02/28/2024
My mind cannot fathom or wrap around the idea that a year ago today my sister started the journey of God bringing her back to life when she was on death's door.
One year ago today, we would put our trust in a surgeon who nearly ripped this sweet, young woman away from us. He would rob her of a healthy organ in her body, simply because that surgery was on his roster, he purposely took an organ out of her that she could have used as another line of defense with her condition, he would go on to perforate her bowel and start the clock ticking before becoming septic and us rushing her back to the same incompetent hospital in time to "save" her, she would have emergent surgery to remove part of her intestinal tract that was so far gone to Crohn's, the surgeon would compare it to black leather, and she would go on to put in the temporary ileostomy my sister never wanted or she would have refused to operate. She would wake up with a look of betrayal on her face for my parents and her husband agreeing to whatever the surgeon deemed necessary to save her life.
She was an hour from us never seeing her again and leaving her husband a widower at 28, my parents left grieving the loss of their child, and her siblings without their youngest sister. Those emotions no one talks about after facing a close call are very real. The feeling of losing her had already been felt, there was no easing into that shock. There is no describing the panic, despair, confusion, and anger.
And there is no way to tell of the joy and hope that flooded us when she opened her eyes once more. I'm convinced God's voice gently whispered to Natasha's spirit, "I'm not finished with you, this isn't the end." It was almost as if He wept with us, like He wept for Lazurus and brought her back to show us and everyone around us His power.

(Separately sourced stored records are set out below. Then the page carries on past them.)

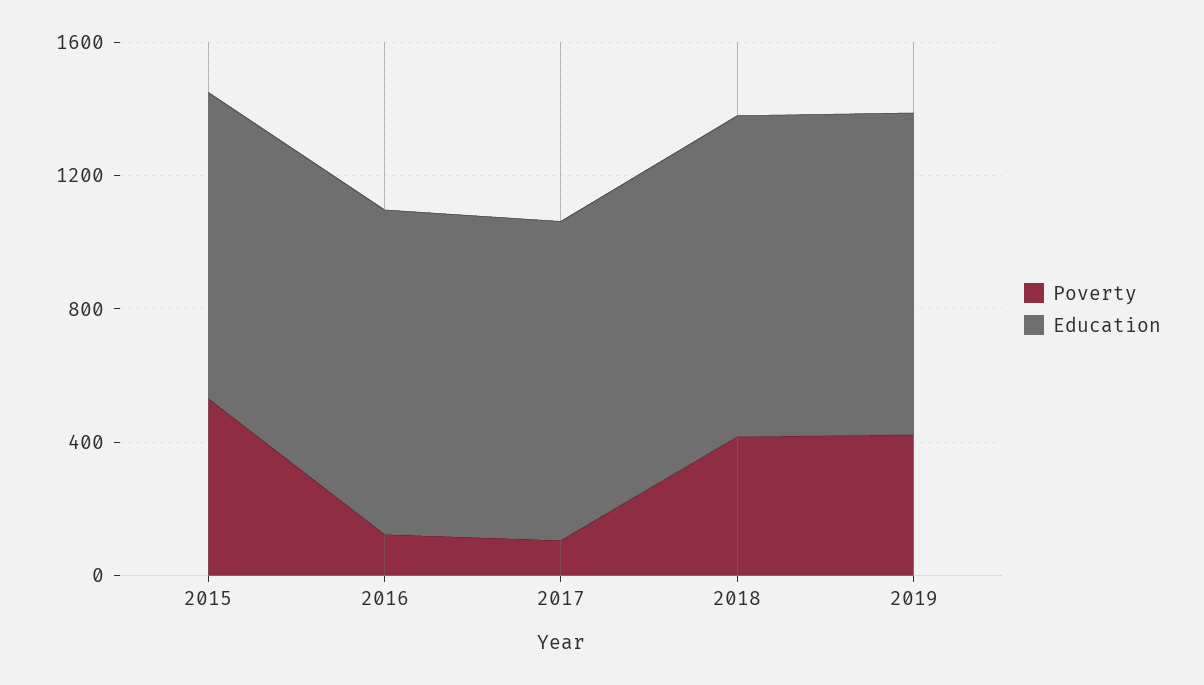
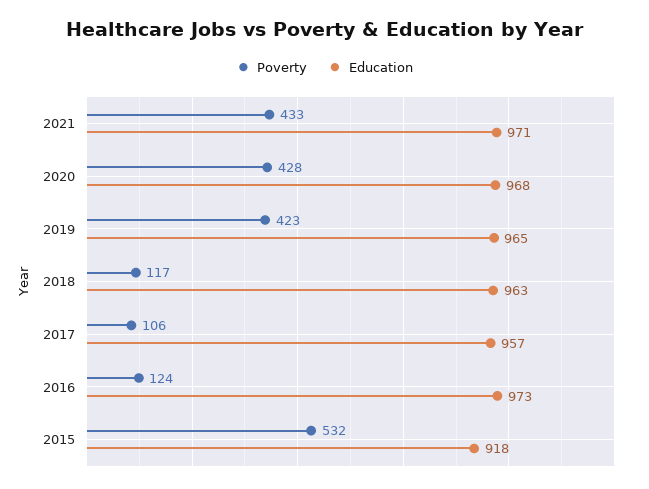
Poverty, 2018: 400 -> 117
Poverty, 2021: none -> 433
Education, 2021: none -> 971
Poverty, 2020: none -> 428
Education, 2020: none -> 968

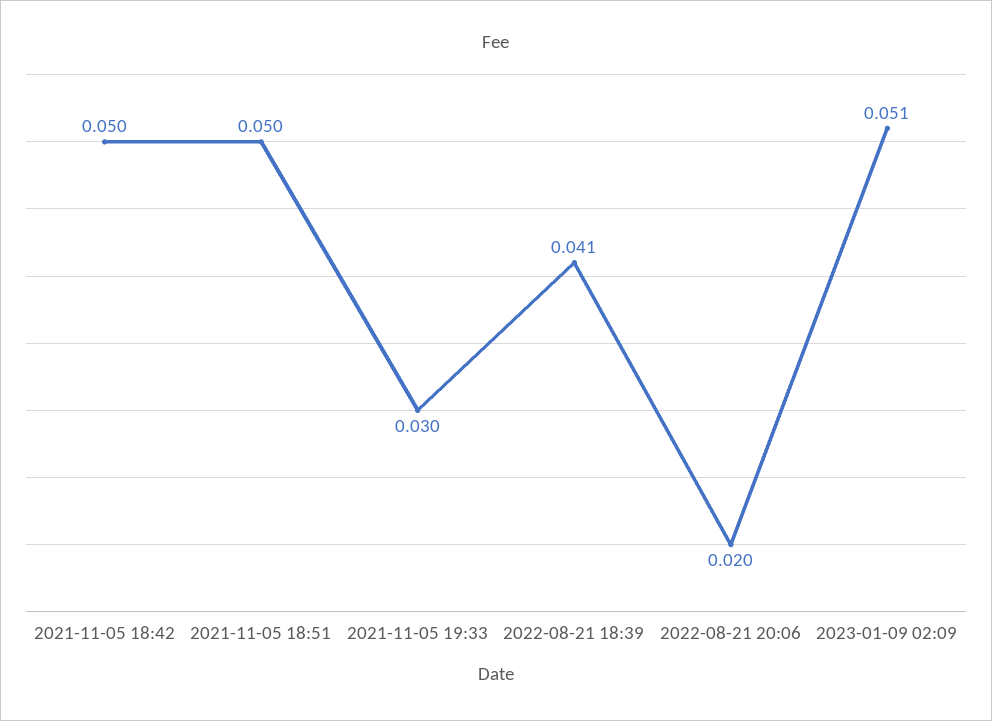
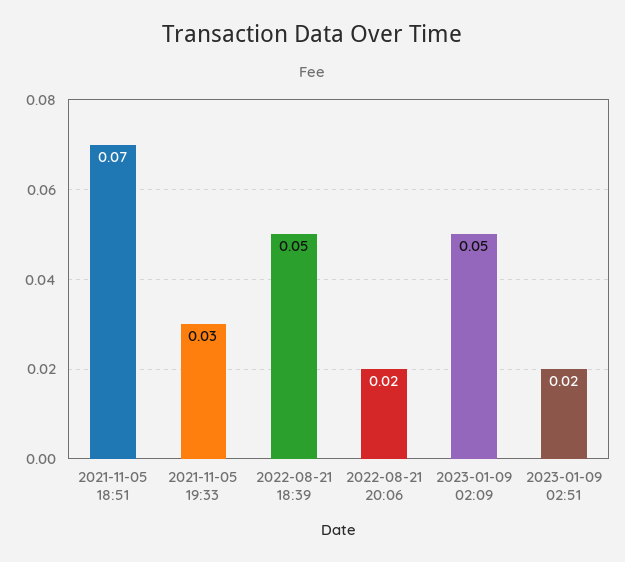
2021-11-05 18:42: 0.05 -> none
2021-11-05 18:51: 0.05 -> 0.07
2022-08-21 18:39: 0.041 -> 0.05
2023-01-09 02:09: 0.051 -> 0.05
2023-01-09 02:51: none -> 0.02

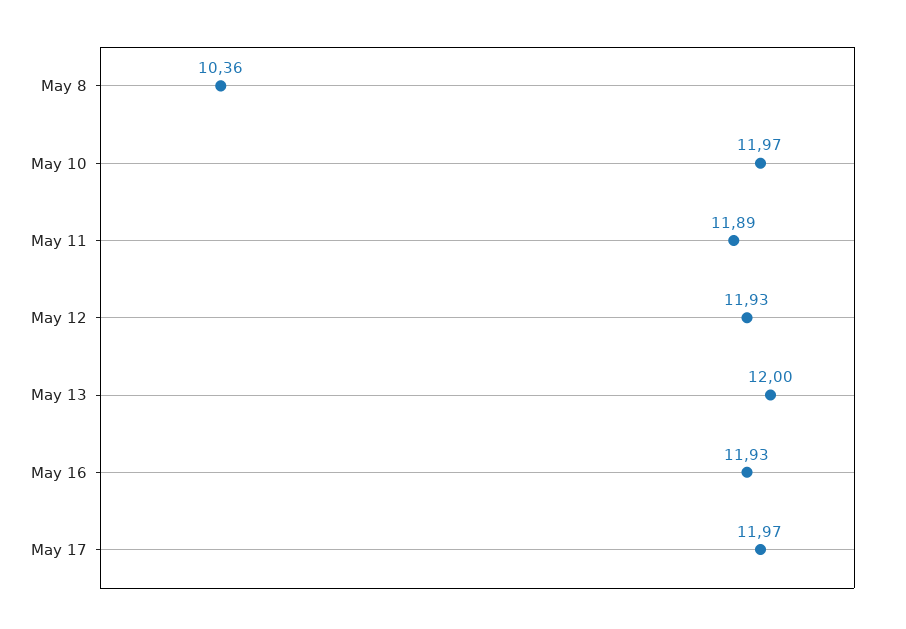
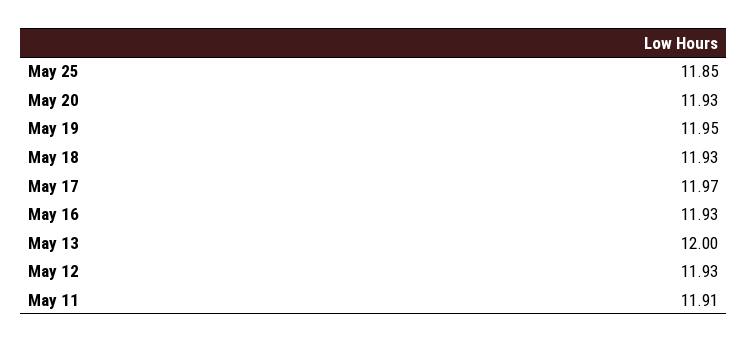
May 8: 10.36 -> none
May 10: 11.97 -> none
May 11: 11.89 -> 11.91
May 25: none -> 11.85
May 20: none -> 11.93
May 19: none -> 11.95
May 18: none -> 11.93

Today Natasha is almost physically better from the year of hell she endured. The woman I never saw as more than a little girl has shown me how strong she is- as she always has been. The woman who smiles through her pain with a joy that only comes from above. The woman who's faith in God strengthened my own. The woman who always made me laugh, continues to do so. The woman who I look up to and admire for all God has done through her and will bring to completion through her.
I will never be able to express the gratitude and praise God deserves for showing us His healing power over my sister and best friend. God is the reason she is here today so we can laugh like none of this happened because we can pick up where we left off one year ago.
We get to enjoy sisterhood again. We get more time. While we can't get the time we lost back, I'm thankful for the time we now have because of Immanuel, God with us. The One who never leaves us. The One who continually saves us. The One who sustains us each day. I'll forever be thankful for the wound that pushed our family closer to God.
Psalm 103: 1-5
"Praise the Lord, my soul; all my inmost being, praise His holy name. Praise the Lord, my soul, and forget not all His benefits—Who forgives all your sins and heals all your diseases, Who redeems your life from the pit and crowns you with love and compassion, Who satisfies your desires with good things so that your youth is renewed like the eagle’s."
Jeremiah 30:17
"For I will restore health to you and heal you of your wounds," says the Lord.
2 Kings 20:5
"This is what the Lord says: I have heard your prayer and seen your tears. I will heal you."
Psalm 107:19-21
"So they cried out to the Lord in their distress, and God saved them from their desperate circumstances. God gave the order and healed them; He rescued them from their pit. Let them thank the Lord for His faithful love and His wondrous works for all people."